:: EXTRACTED DATA ::

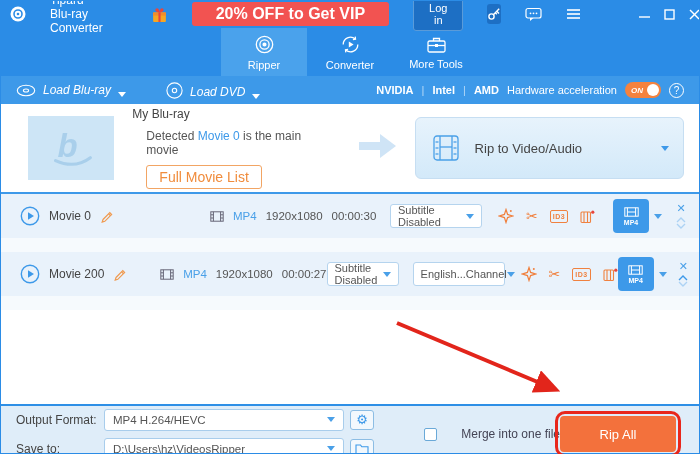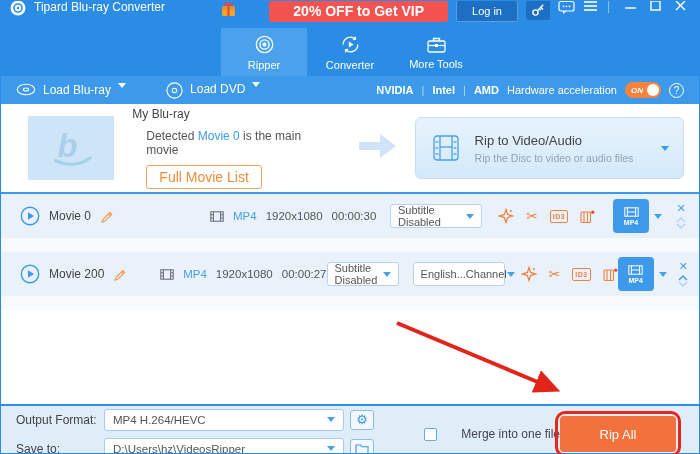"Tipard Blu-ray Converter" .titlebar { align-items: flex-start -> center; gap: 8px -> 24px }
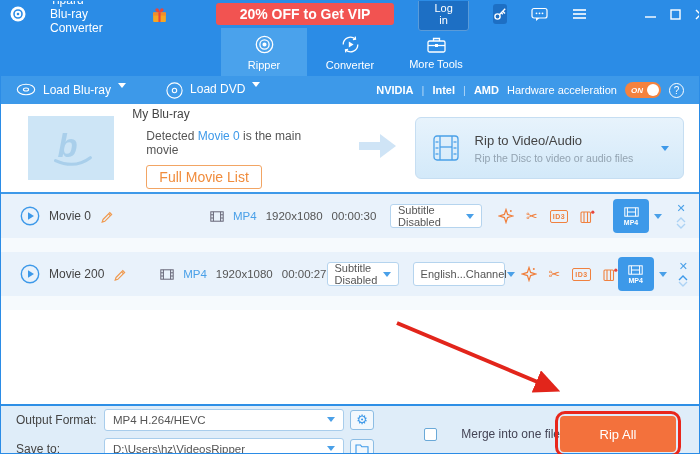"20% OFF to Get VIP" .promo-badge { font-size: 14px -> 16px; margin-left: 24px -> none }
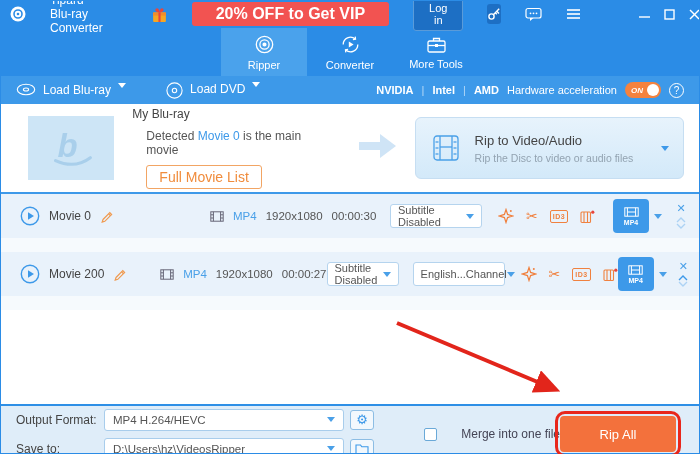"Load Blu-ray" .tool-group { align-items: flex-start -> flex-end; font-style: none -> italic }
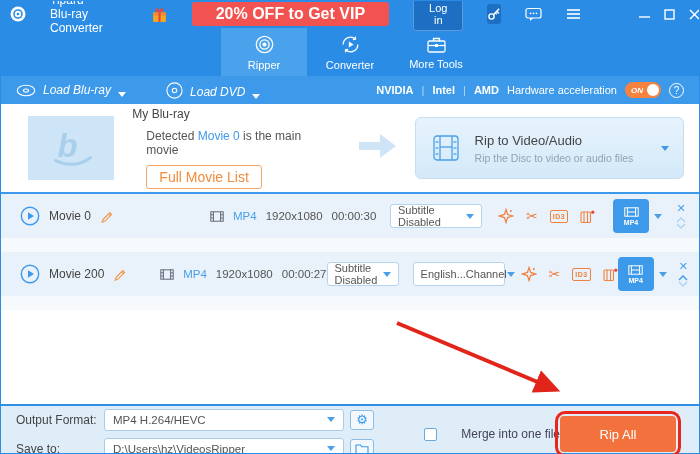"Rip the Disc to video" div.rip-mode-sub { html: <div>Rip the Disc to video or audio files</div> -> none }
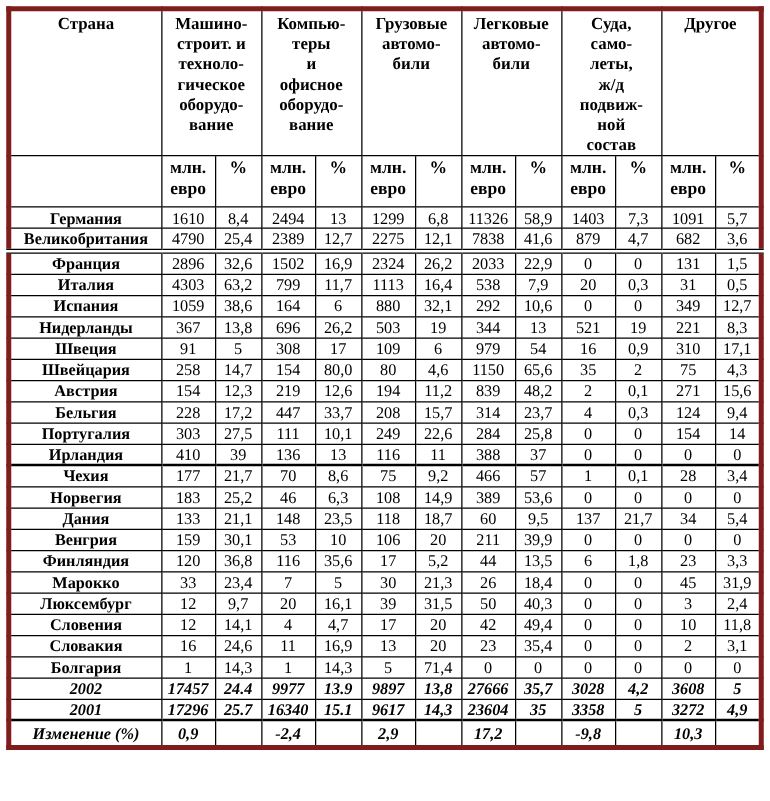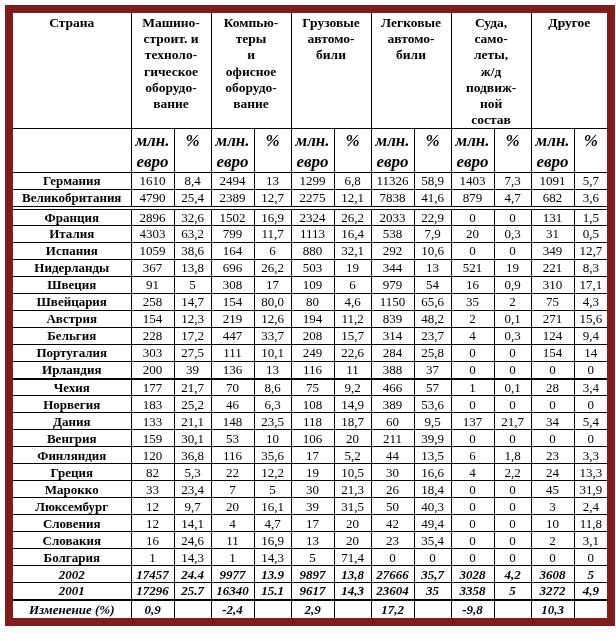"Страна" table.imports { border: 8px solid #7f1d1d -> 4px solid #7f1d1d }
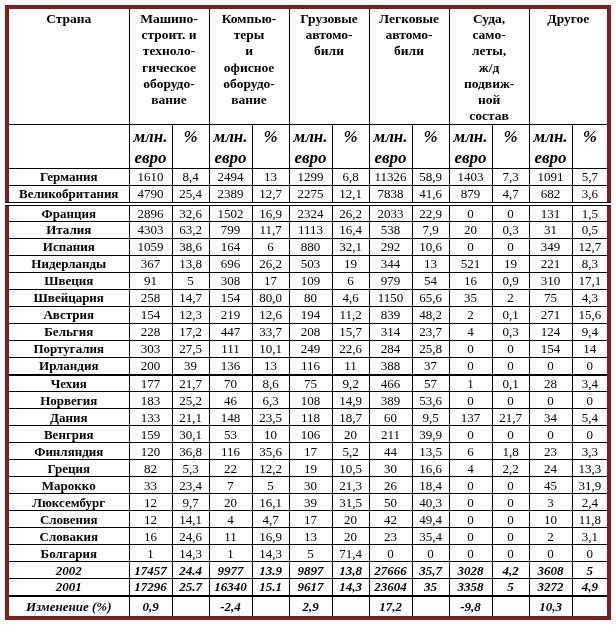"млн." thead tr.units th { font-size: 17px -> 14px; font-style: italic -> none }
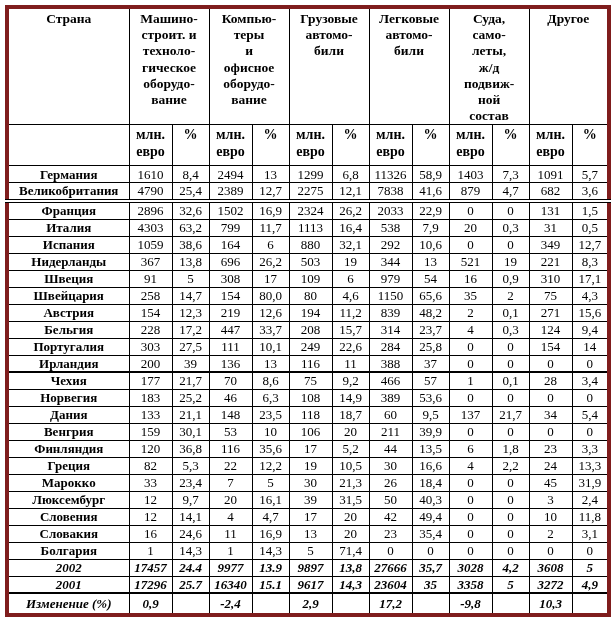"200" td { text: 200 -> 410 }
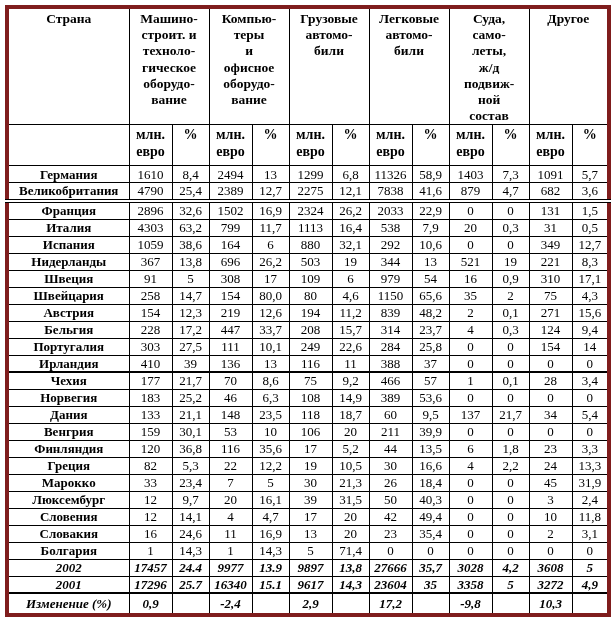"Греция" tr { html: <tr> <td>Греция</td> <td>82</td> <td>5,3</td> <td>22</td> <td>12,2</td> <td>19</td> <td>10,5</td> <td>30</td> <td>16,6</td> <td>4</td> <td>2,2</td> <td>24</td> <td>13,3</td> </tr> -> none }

:::

> [THE TASK]:
Your answer should consist of the lines above between those holding "flex-start -> flex-end;" and "text: 200 ->", inclusive, reproduced word for word and without pictures.

> [COMPLETED TASK]:
"Load Blu-ray" .tool-group { align-items: flex-start -> flex-end; font-style: none -> italic }
"Rip the Disc to video" div.rip-mode-sub { html: <div>Rip the Disc to video or audio files</div> -> none }
"Страна" table.imports { border: 8px solid #7f1d1d -> 4px solid #7f1d1d }
"млн." thead tr.units th { font-size: 17px -> 14px; font-style: italic -> none }
"200" td { text: 200 -> 410 }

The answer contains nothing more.